TASK REQUIREMENTS: Extract from the entries below, exactly as given, only the lines from the line containing "- In the bands" to the line containing "definition at No", both lines included.

(RECORDS FOR THIS TASK Opens)

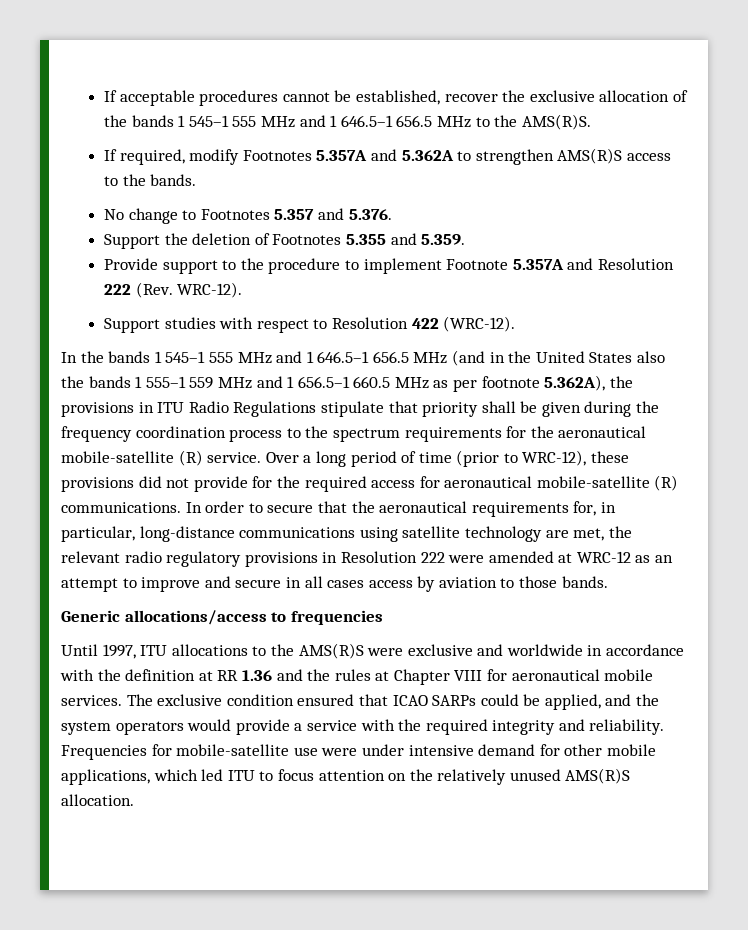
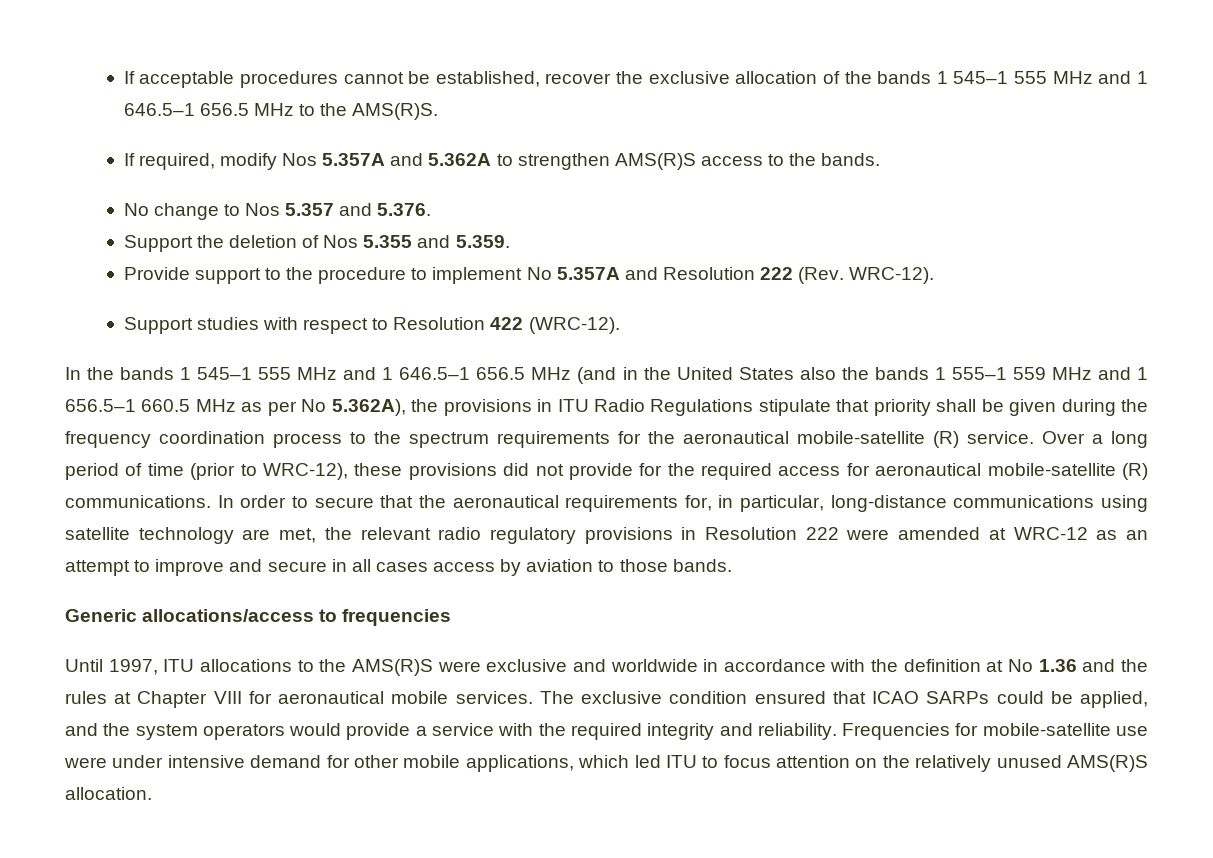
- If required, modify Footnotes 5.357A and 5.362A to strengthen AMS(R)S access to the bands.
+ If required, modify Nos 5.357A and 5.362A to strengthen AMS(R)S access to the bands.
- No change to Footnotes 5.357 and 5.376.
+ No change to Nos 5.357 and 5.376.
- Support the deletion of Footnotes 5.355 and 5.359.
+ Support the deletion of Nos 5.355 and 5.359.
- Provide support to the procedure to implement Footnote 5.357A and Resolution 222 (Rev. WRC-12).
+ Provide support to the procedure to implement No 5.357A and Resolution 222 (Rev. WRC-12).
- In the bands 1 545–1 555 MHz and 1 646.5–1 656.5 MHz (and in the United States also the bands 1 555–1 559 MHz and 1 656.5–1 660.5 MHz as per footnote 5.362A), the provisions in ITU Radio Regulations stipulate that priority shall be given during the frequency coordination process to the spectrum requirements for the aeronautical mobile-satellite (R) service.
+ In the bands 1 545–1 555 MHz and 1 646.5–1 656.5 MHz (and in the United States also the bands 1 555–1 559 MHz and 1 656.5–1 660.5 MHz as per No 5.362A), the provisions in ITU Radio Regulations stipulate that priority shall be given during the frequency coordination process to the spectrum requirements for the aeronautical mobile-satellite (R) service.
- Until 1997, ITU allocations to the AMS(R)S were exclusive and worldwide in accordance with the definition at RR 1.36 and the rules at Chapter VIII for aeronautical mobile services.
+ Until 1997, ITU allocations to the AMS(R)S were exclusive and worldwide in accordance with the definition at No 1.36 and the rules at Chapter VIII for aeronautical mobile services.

(RECORDS FOR THIS TASK Closes)
(RECORDS FOR THIS TASK Opens)

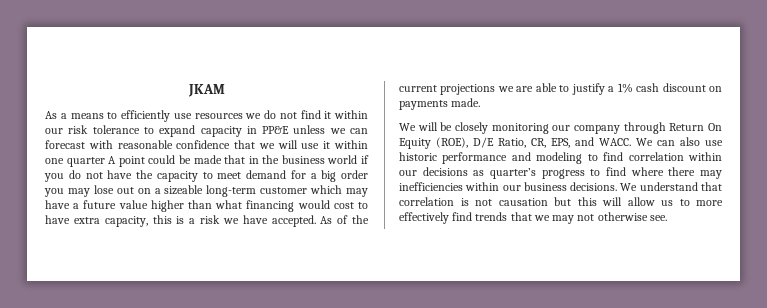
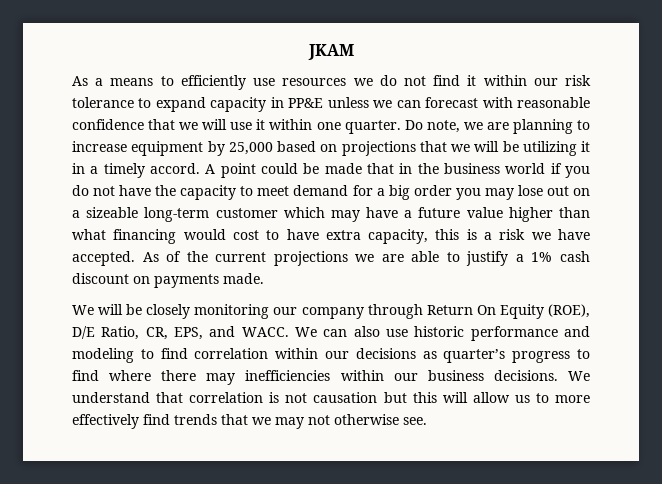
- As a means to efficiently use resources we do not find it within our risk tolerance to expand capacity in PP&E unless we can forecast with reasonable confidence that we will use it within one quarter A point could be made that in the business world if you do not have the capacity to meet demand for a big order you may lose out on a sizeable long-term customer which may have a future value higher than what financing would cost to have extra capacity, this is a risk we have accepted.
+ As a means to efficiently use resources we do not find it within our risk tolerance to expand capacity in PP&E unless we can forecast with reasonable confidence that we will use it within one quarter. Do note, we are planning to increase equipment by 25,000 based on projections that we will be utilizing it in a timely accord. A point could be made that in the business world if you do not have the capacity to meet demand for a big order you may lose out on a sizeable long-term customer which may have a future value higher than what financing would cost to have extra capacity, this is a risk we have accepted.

(RECORDS FOR THIS TASK Closes)

ANSWER TO THE EXERCISE:
- In the bands 1 545–1 555 MHz and 1 646.5–1 656.5 MHz (and in the United States also the bands 1 555–1 559 MHz and 1 656.5–1 660.5 MHz as per footnote 5.362A), the provisions in ITU Radio Regulations stipulate that priority shall be given during the frequency coordination process to the spectrum requirements for the aeronautical mobile-satellite (R) service.
+ In the bands 1 545–1 555 MHz and 1 646.5–1 656.5 MHz (and in the United States also the bands 1 555–1 559 MHz and 1 656.5–1 660.5 MHz as per No 5.362A), the provisions in ITU Radio Regulations stipulate that priority shall be given during the frequency coordination process to the spectrum requirements for the aeronautical mobile-satellite (R) service.
- Until 1997, ITU allocations to the AMS(R)S were exclusive and worldwide in accordance with the definition at RR 1.36 and the rules at Chapter VIII for aeronautical mobile services.
+ Until 1997, ITU allocations to the AMS(R)S were exclusive and worldwide in accordance with the definition at No 1.36 and the rules at Chapter VIII for aeronautical mobile services.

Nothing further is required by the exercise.